During illness, infection and/or loss of appetite, the body breaks down its own protein to use as energy. This releases Phe into the bloodstream and causes a sharp rise in blood Phe levels, which will return to normal once the illness has resolved.
If you are not well, aim to drink plenty of fluids including the protein substitute if possible (smaller, more frequent doses are often better). Extra calories can also be provided by using carbohydrate containing drinks, e.g. sugar containing squash or juice. Contact your specialist team for advice and for more information on what to do when you are not feeling well.

Where can I find more information and support?

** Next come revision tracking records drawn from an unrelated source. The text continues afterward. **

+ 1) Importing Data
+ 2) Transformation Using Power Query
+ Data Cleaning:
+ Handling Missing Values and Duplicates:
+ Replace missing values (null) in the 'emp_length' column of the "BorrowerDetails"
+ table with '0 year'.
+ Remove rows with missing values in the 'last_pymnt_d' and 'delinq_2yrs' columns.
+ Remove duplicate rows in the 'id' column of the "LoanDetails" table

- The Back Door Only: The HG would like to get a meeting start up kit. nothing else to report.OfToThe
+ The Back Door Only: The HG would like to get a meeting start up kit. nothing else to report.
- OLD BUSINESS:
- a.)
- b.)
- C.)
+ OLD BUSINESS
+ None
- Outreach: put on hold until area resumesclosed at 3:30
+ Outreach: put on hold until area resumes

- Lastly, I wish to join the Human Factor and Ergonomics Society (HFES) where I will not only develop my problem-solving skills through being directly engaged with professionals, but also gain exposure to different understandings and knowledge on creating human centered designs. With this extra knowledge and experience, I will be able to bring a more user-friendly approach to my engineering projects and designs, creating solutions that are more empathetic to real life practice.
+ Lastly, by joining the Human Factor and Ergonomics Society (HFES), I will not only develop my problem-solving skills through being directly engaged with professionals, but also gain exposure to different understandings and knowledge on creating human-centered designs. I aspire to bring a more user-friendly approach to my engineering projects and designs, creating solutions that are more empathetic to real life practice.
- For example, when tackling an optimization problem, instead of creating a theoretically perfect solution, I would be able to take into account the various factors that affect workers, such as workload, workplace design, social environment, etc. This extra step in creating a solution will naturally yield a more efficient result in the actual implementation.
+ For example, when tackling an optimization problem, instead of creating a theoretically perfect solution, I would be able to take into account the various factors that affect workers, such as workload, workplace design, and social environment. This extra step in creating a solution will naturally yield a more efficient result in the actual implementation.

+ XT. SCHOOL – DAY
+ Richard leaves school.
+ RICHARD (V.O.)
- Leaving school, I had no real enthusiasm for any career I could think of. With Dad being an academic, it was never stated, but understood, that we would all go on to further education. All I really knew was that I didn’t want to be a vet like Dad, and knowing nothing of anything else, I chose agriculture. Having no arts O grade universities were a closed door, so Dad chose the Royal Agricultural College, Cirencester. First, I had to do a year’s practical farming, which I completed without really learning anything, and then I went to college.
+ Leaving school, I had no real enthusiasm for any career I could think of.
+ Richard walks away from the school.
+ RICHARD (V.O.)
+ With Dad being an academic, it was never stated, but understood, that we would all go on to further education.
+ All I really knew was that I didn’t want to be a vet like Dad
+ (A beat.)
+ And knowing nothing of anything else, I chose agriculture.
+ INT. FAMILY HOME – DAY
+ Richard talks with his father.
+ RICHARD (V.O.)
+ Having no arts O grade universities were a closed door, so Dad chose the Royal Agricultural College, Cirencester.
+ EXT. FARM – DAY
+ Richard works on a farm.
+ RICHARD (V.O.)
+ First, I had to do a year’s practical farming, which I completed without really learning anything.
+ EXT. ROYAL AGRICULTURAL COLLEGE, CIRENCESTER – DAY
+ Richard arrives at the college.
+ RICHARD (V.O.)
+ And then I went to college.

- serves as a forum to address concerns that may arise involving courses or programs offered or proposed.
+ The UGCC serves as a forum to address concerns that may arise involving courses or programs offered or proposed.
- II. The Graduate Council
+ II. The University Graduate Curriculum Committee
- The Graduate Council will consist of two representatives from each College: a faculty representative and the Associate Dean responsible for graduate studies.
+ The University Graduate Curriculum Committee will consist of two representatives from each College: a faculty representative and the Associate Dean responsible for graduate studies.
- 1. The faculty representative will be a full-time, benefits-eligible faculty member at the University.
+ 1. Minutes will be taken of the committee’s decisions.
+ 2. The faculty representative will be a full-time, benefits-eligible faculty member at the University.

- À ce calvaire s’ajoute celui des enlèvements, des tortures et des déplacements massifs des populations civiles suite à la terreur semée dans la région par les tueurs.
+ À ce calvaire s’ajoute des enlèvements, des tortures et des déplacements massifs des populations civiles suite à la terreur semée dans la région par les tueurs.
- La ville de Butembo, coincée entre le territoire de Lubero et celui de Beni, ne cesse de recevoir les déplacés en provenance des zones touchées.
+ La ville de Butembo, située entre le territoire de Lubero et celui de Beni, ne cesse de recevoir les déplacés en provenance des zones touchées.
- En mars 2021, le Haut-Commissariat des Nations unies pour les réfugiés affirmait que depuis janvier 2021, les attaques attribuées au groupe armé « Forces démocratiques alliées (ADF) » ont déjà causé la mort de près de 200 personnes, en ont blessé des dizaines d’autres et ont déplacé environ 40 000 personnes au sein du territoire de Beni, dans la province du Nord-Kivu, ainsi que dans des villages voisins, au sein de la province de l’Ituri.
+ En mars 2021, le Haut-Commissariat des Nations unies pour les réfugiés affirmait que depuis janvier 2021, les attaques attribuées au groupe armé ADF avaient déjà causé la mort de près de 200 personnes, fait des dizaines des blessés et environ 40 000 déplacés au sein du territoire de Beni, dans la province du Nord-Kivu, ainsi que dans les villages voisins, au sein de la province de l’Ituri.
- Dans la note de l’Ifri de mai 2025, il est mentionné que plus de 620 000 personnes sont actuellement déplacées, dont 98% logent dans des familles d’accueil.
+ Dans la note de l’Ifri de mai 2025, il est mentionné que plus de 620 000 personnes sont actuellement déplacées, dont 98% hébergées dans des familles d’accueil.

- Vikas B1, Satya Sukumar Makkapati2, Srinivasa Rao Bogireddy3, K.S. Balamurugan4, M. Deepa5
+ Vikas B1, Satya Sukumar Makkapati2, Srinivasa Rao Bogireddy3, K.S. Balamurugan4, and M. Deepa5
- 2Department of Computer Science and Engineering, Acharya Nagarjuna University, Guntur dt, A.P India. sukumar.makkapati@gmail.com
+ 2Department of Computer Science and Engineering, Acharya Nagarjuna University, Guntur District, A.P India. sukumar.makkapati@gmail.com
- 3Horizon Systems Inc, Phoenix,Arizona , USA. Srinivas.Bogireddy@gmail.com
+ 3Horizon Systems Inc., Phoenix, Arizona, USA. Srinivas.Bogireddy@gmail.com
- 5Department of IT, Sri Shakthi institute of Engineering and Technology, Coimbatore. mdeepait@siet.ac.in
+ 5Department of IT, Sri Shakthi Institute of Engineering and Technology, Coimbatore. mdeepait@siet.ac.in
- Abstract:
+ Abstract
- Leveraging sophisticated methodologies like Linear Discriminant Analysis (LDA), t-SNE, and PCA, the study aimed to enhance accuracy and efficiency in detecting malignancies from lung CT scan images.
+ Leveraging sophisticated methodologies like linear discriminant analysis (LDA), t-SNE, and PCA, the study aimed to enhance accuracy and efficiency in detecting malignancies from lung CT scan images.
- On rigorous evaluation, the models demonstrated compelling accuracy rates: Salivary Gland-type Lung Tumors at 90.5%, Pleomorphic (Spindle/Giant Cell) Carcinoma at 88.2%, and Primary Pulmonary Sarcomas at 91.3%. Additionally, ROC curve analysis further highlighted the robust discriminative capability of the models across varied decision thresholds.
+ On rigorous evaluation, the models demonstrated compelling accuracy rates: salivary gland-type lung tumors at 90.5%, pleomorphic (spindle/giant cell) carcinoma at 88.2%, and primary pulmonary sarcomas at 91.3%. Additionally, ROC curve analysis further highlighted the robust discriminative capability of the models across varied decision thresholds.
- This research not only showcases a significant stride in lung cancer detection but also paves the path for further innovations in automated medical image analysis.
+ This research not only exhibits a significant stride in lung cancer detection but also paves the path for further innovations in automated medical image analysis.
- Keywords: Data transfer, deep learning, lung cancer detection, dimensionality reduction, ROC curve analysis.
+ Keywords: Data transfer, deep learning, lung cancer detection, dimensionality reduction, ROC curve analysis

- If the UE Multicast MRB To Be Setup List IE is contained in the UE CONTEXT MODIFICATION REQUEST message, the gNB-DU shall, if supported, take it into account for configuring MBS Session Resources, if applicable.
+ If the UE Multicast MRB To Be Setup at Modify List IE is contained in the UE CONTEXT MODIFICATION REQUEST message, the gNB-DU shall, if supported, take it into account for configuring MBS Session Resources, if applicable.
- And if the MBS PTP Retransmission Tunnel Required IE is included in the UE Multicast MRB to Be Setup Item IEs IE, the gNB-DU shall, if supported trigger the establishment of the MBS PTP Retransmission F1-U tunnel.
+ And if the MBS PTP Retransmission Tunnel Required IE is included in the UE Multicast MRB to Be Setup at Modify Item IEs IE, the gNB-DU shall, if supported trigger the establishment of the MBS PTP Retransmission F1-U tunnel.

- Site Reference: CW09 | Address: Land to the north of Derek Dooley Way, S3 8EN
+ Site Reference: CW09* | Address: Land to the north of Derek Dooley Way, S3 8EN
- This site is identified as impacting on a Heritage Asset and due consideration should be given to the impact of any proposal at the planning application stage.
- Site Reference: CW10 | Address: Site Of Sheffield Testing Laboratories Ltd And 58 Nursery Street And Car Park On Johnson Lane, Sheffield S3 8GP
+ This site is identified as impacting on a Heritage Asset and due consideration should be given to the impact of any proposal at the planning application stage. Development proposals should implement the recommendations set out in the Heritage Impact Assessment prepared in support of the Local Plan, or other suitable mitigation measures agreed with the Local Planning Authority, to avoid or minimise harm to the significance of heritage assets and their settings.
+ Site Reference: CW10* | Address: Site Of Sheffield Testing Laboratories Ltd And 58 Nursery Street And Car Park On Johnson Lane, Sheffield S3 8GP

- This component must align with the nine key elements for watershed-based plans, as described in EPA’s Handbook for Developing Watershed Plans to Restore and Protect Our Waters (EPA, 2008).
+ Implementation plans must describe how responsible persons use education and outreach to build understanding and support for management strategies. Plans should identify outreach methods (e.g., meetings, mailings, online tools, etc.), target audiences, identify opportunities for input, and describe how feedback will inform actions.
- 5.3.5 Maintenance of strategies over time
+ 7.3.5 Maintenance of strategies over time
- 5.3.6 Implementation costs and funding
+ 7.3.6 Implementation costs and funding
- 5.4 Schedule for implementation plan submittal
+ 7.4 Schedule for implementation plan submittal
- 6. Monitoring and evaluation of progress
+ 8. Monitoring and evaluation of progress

  • Your specialist team: they should always be your first port of call for more information and any questions that you may have
  • The National Society for Phenylketonuria (NSPKU). Check out their website for more information on PKU, and for information on how to register as a member. A regular magazine, annual conference and organised events all help to keep you in touch with other families and what is going on in the PKU community
  • Also check out our social page for links to our Facebook, Instagram and Twitter 

NOTE: The dietary management for PKU varies for each person so all information presented here is for guidance purposes only. The information provided on this page is in no way intended to replace the care, advice and medical supervision of your healthcare professional. Your own dietitian and/or doctor will advise you on all aspects relating to management of PKU for you and your family. Always consult your healthcare professional before making any changes to your low-protein diet.